Fidèle à sa réputation d’homme de l’ombre, Hugo se confie rarement en public. Au bout de 30 minutes de conversation, ses interventions deviennent aussi évasives qu’insaisissables. Ce n’est pas un manque de respect ou un manque d’attention, mais le type a tellement de choses qui lui traversent l’esprit qu’il dit tout ce qui lui passe instantanément par la tête, que ce soit pertinent ou non. Voilà comment nous nous sommes retrouvés à parler de Retour vers le futur, du DJing en journée, de Ralph Waldo Emerson ou de l’Iphone 6.

Noisey : Quel est ton rôle dans The Wrestlers ? Tu es simplement là en tant que superviseur et producteur exécutif ?

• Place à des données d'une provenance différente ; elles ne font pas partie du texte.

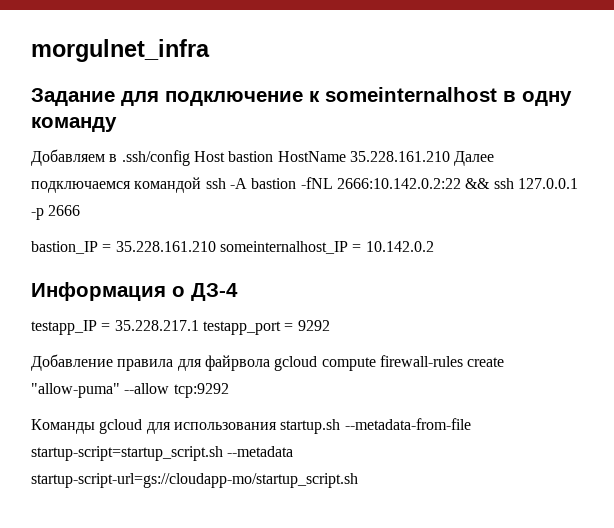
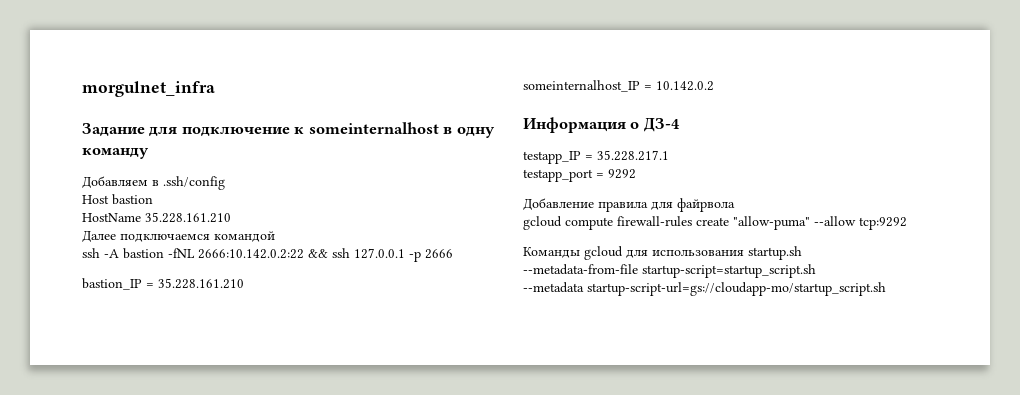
- Добавляем в .ssh/config Host bastion HostName 35.228.161.210 Далее подключаемся командой ssh -A bastion -fNL 2666:10.142.0.2:22 && ssh 127.0.0.1 -p 2666
+ Добавляем в .ssh/config
+ Host bastion
+ HostName 35.228.161.210
+ Далее подключаемся командой
+ ssh -A bastion -fNL 2666:10.142.0.2:22 && ssh 127.0.0.1 -p 2666
- bastion_IP = 35.228.161.210 someinternalhost_IP = 10.142.0.2
+ bastion_IP = 35.228.161.210
+ someinternalhost_IP = 10.142.0.2
- testapp_IP = 35.228.217.1 testapp_port = 9292
+ testapp_IP = 35.228.217.1
+ testapp_port = 9292
- Добавление правила для файрвола gcloud compute firewall-rules create "allow-puma" --allow tcp:9292
+ Добавление правила для файрвола
+ gcloud compute firewall-rules create "allow-puma" --allow tcp:9292
- Команды gcloud для использования startup.sh --metadata-from-file startup-script=startup_script.sh --metadata startup-script-url=gs://cloudapp-mo/startup_script.sh
+ Команды gcloud для использования startup.sh
+ --metadata-from-file startup-script=startup_script.sh
+ --metadata startup-script-url=gs://cloudapp-mo/startup_script.sh

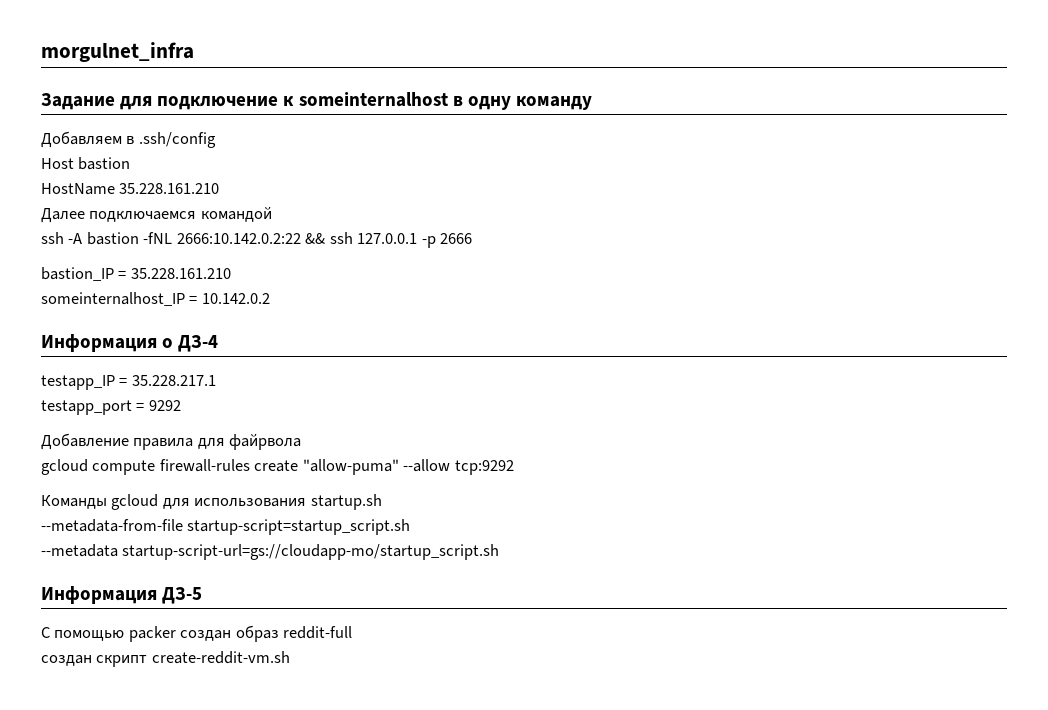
+ Информация ДЗ-5
+ С помощью packer создан образ reddit-full
+ создан скрипт create-reddit-vm.sh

Chad Hugo : Je suis là au cas où ils ont besoin de moi. Ces mecs font juste ce qu’ils ont à faire. Ils réprésentent Houston. C’est marrant parce que les gens « représentaient » beaucoup plus par le passé. « We rep’ Hollis, Queens »… Pas très loin de chez moi, Missy Elliott représentait P-town (Portsmouth en Virginie). Je suis né dans un hôpital militaire là-bas, donc je représente P-town. The Wrestlers représentent Tex-Mex, les barbecues, Beyoncé et Slim Thugga. Et je suis à fond avec ça.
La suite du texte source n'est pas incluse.